I bet I know who just went on the no fly list! I wonder how long before the black Blackhawks are over head and the black Suburbans park out front?
Sorry Beach Kowboy, that scares me enough to hit the Ignore button.


----------



## Beach Kowboy (Feb 13, 2014)

paraquack said:


> I bet I know who just went on the no fly list! I wonder how long before the black Blackhawks are over head and the black Suburbans park out front?
> Sorry Beach Kowboy, that scares me enough to hit the Ignore button.

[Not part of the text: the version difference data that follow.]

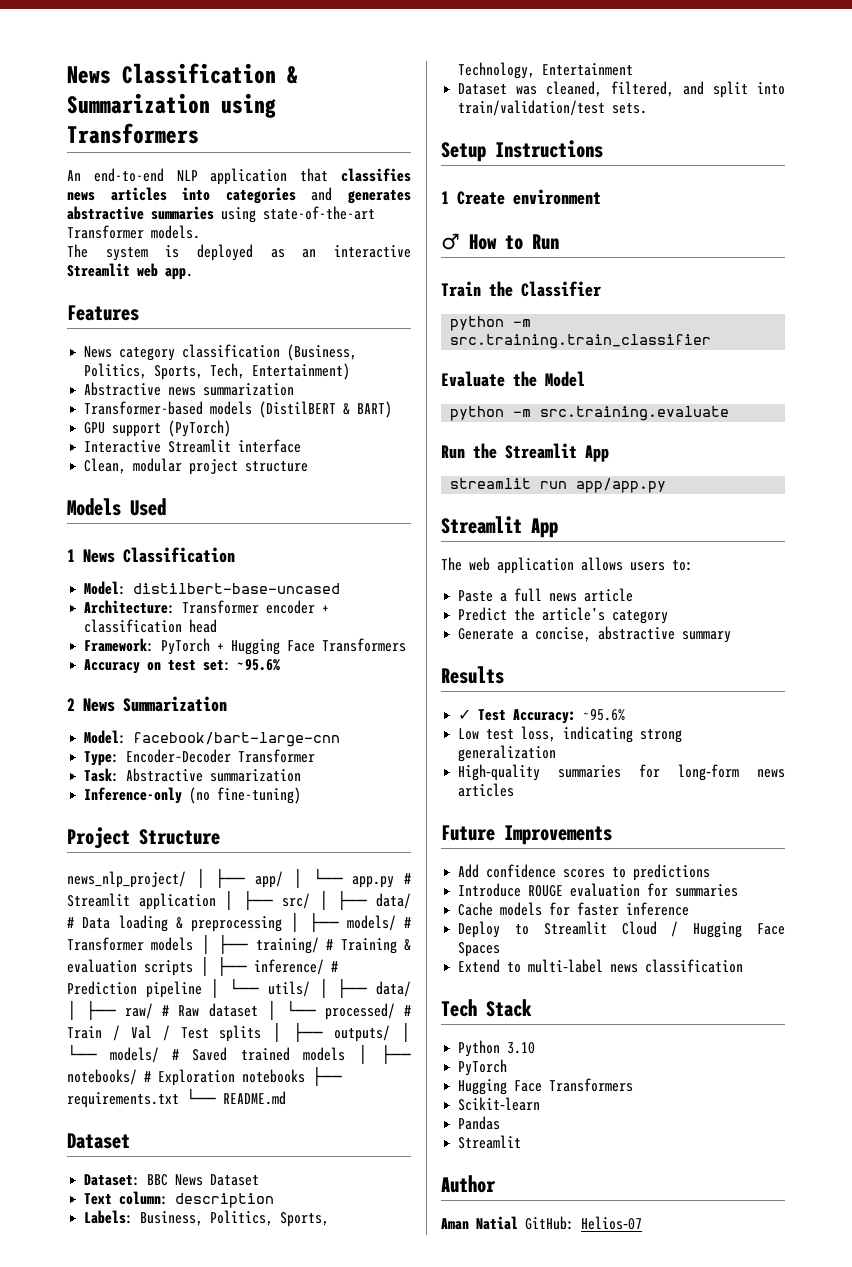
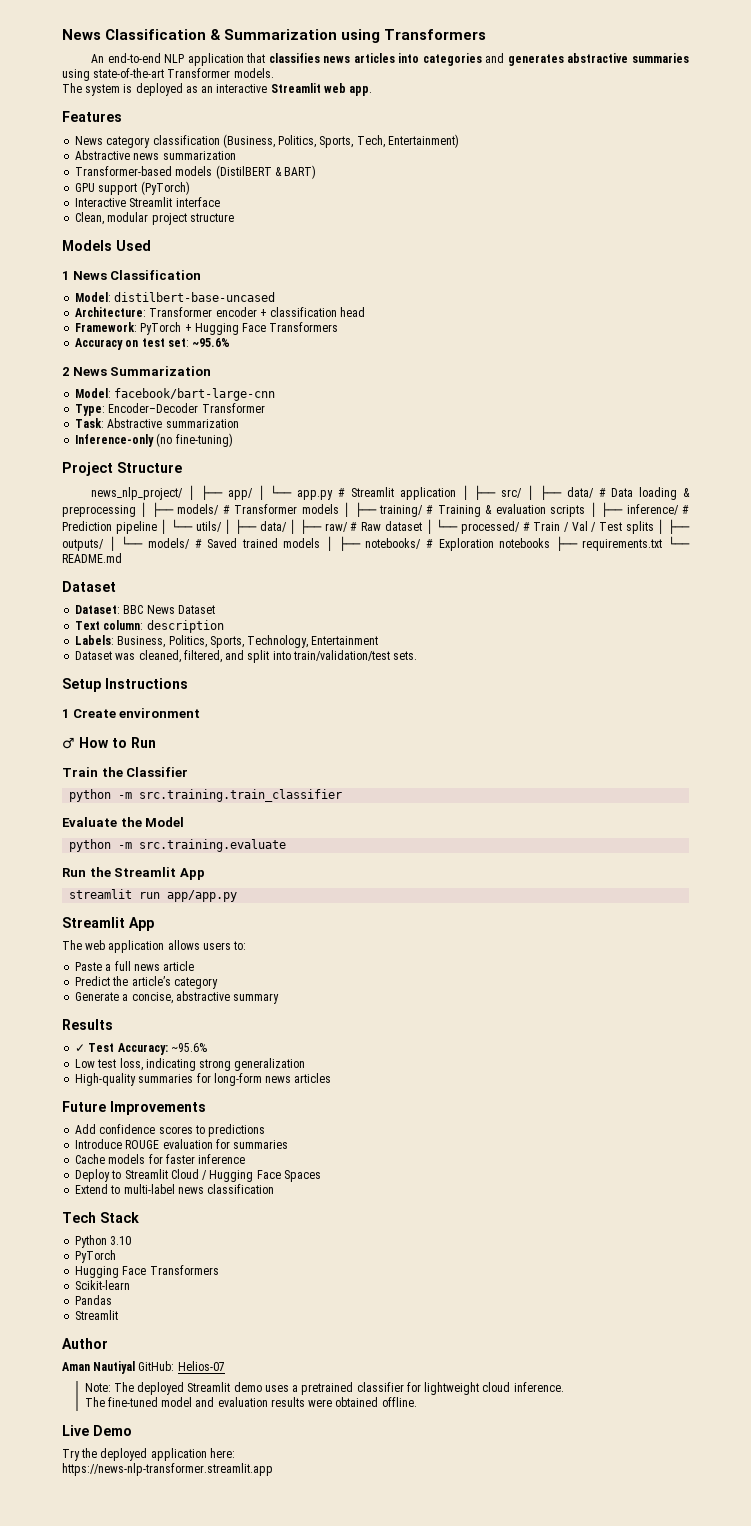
- Aman Natial GitHub: Helios‑07
+ Aman Nautiyal GitHub: Helios‑07
+ Note: The deployed Streamlit demo uses a pretrained classifier for lightweight cloud inference.
+ The fine-tuned model and evaluation results were obtained offline.
+ Live Demo
+ Try the deployed application here:
+ https://news-nlp-transformer.streamlit.app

I didn't say anything about me causing it. I just don't see any changes for the better unless there is a whole new government put into place. The ones now aren't going to go quietly so it is going to have to get ugly before it gets better. I just don't see any other way it is going to change. The system is corrupt! We can vote and vote and vote will we are blue in the face but if if is corrupt, voting is just a waste of time!


----------



## ekim (Dec 28, 2012)

paraquack said:


> I bet I know who just went on the no fly list! I wonder how long before the black Blackhawks are over head and the black Suburbans park out front?
> Sorry Beach Kowboy, that scares me enough to hit the Ignore button.


Are you going to ignore nobama,congress and the supreme court too. Seems like most people already are. Who is causing the most problems in this country. We can only ignore the problem makers for so long, til they say we the people are the problem, oh wait, they already say that, so they ignore the people!


----------



## mcangus (Jun 3, 2014)

How did the Marine end up in jail? I don't want to search.


----------



## James m (Mar 11, 2014)

He crossed the border with Mexico by mistake with a few firearms. Mexico won't give him back and are mistreating him. Tied for days on end.


----------



## Chipper (Dec 22, 2012)

Nothing will happen [email protected] is on vacation again. In Europe this time.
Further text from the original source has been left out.